THE INPUT -
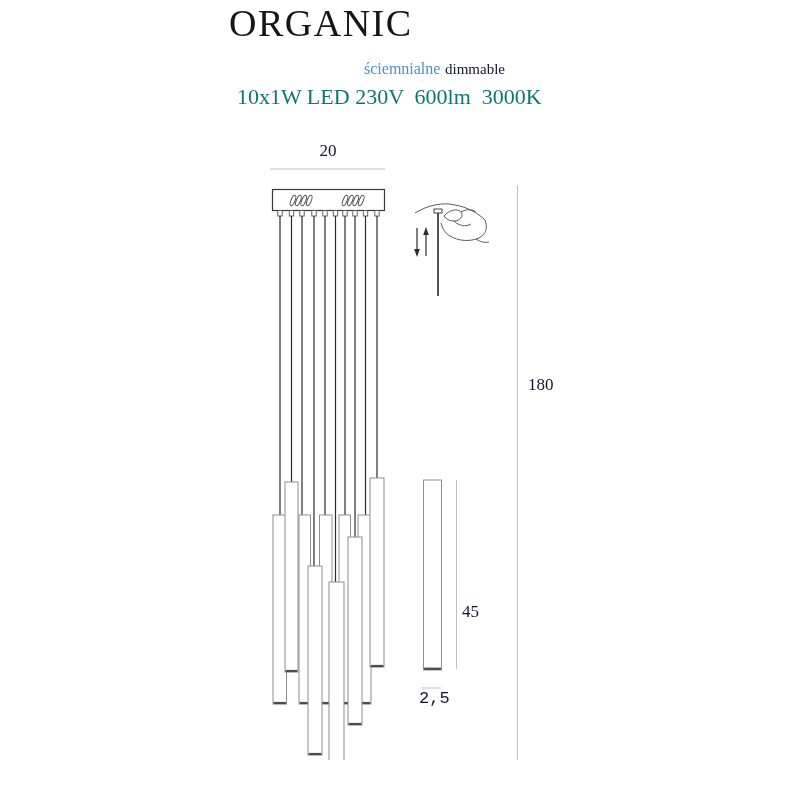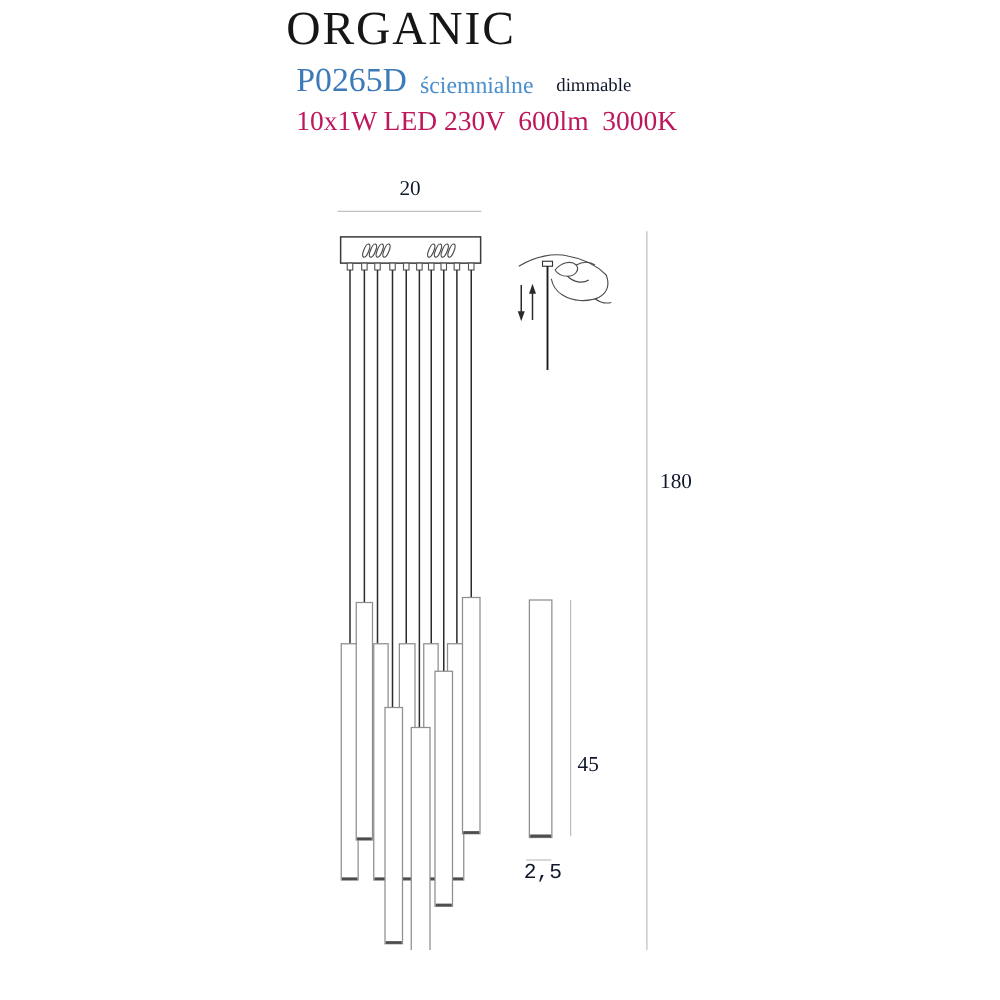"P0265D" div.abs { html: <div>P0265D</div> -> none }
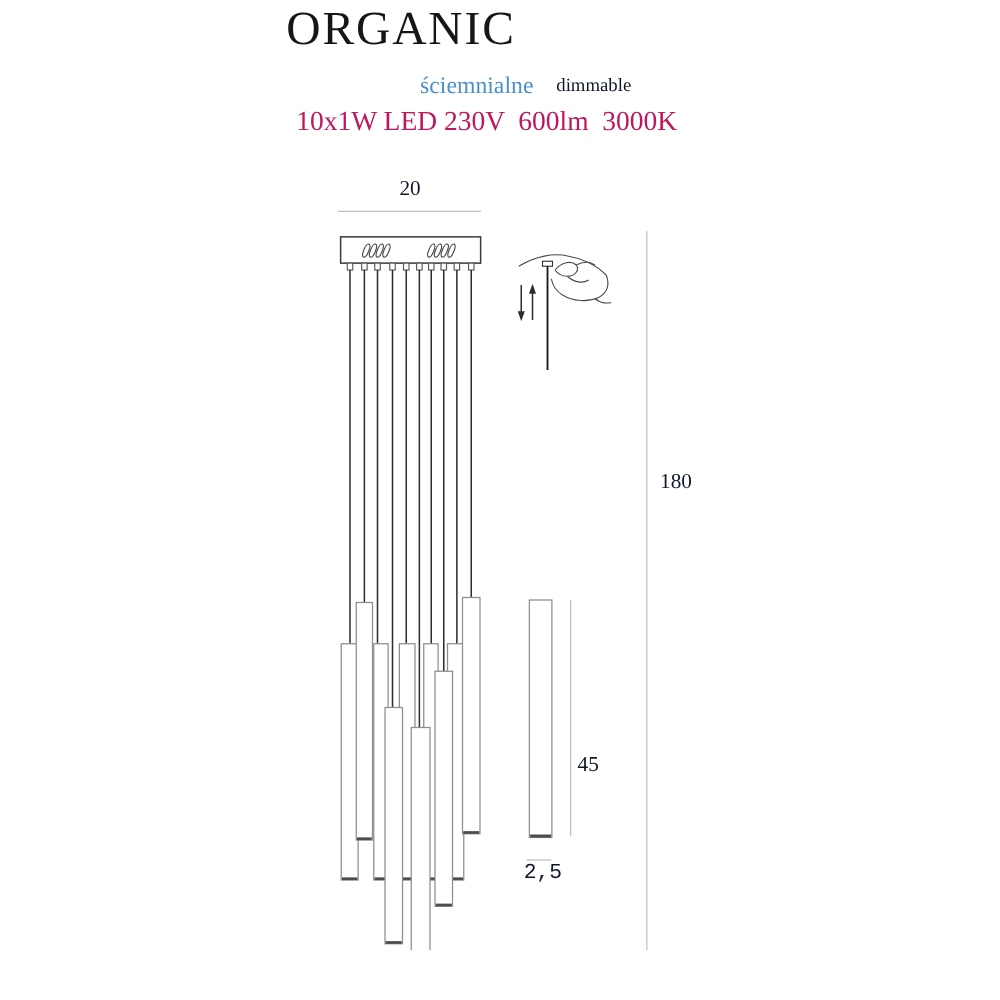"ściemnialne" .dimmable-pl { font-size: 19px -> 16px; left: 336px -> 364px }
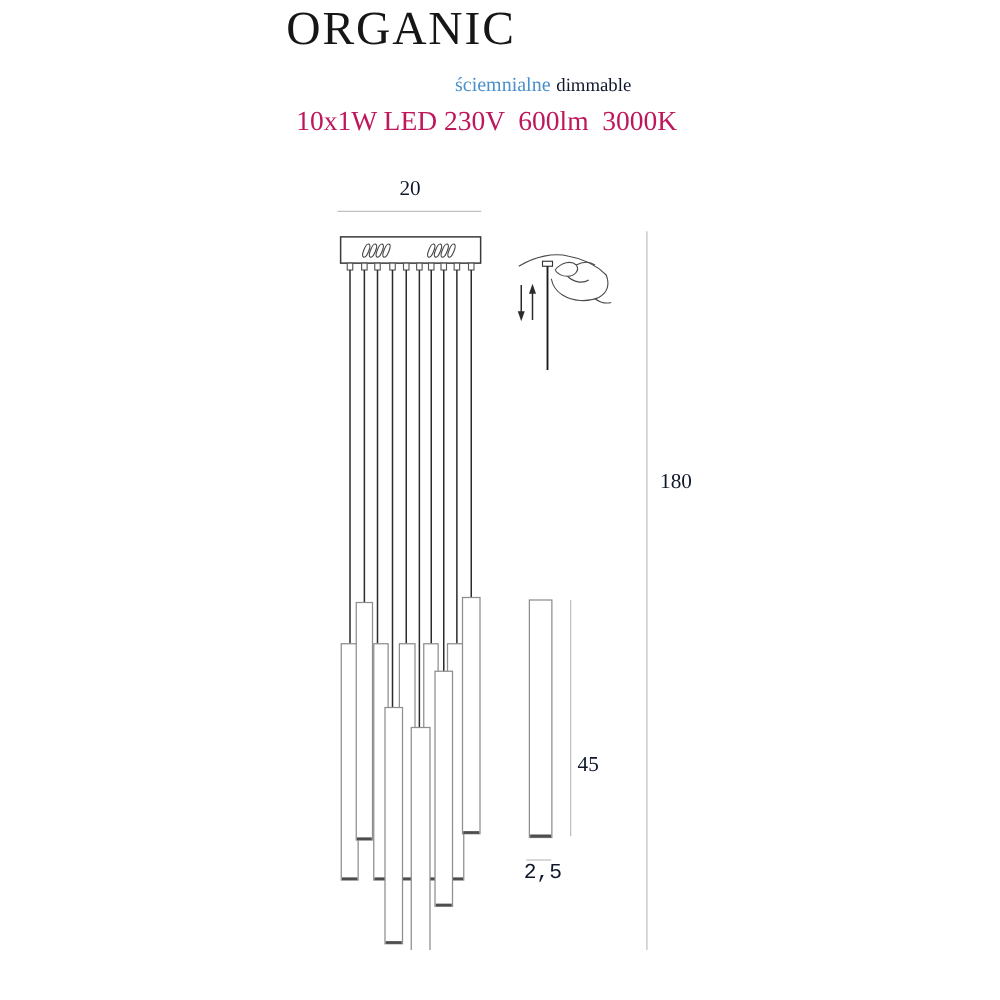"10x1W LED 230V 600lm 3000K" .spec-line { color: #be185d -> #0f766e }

...

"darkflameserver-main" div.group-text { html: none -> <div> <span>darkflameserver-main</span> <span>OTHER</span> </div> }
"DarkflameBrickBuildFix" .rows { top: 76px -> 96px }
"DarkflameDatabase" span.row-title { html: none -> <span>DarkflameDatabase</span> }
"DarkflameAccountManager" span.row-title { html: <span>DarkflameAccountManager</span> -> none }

---

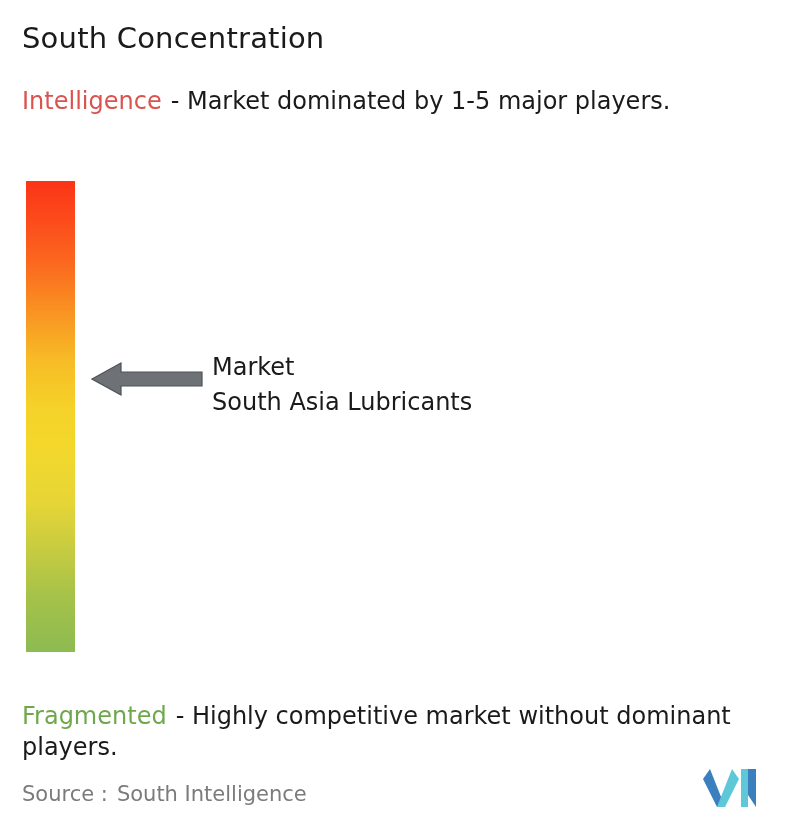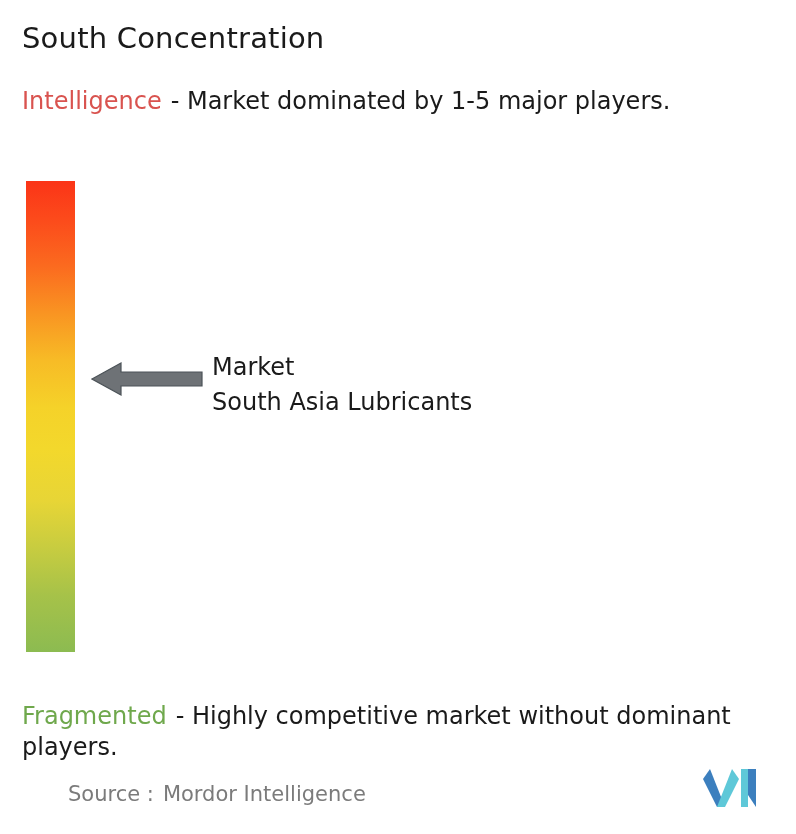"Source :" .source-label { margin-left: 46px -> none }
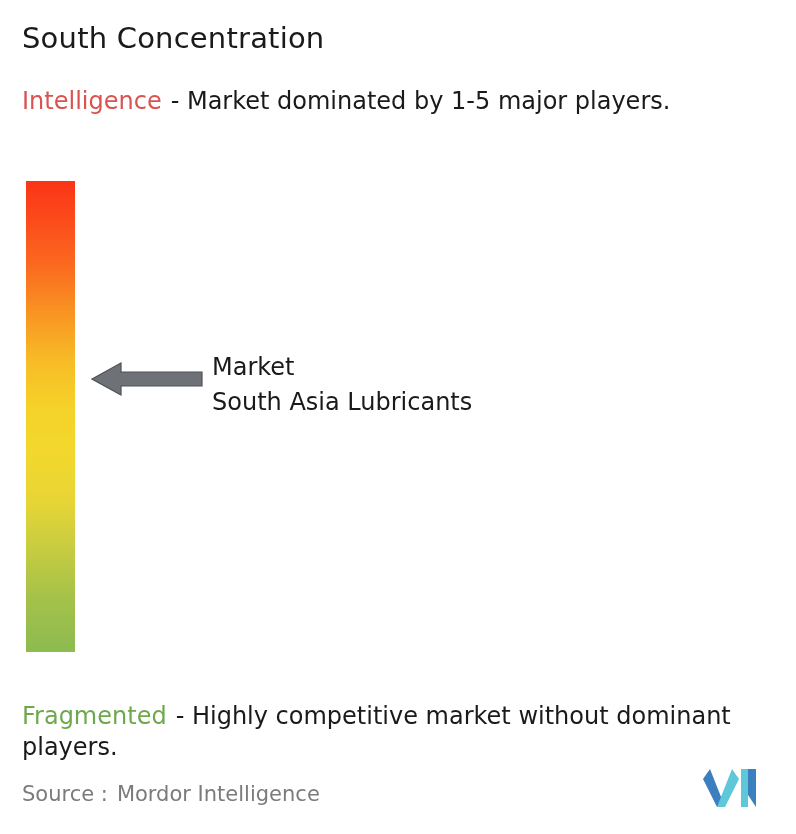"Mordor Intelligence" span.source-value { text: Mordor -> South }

AIM OF THE TASK - What lines of the material above contain "title"? Return each of them.

WRITTEN ANSWER -
"DarkflameDatabase" span.row-title { html: none -> <span>DarkflameDatabase</span> }
"DarkflameAccountManager" span.row-title { html: <span>DarkflameAccountManager</span> -> none }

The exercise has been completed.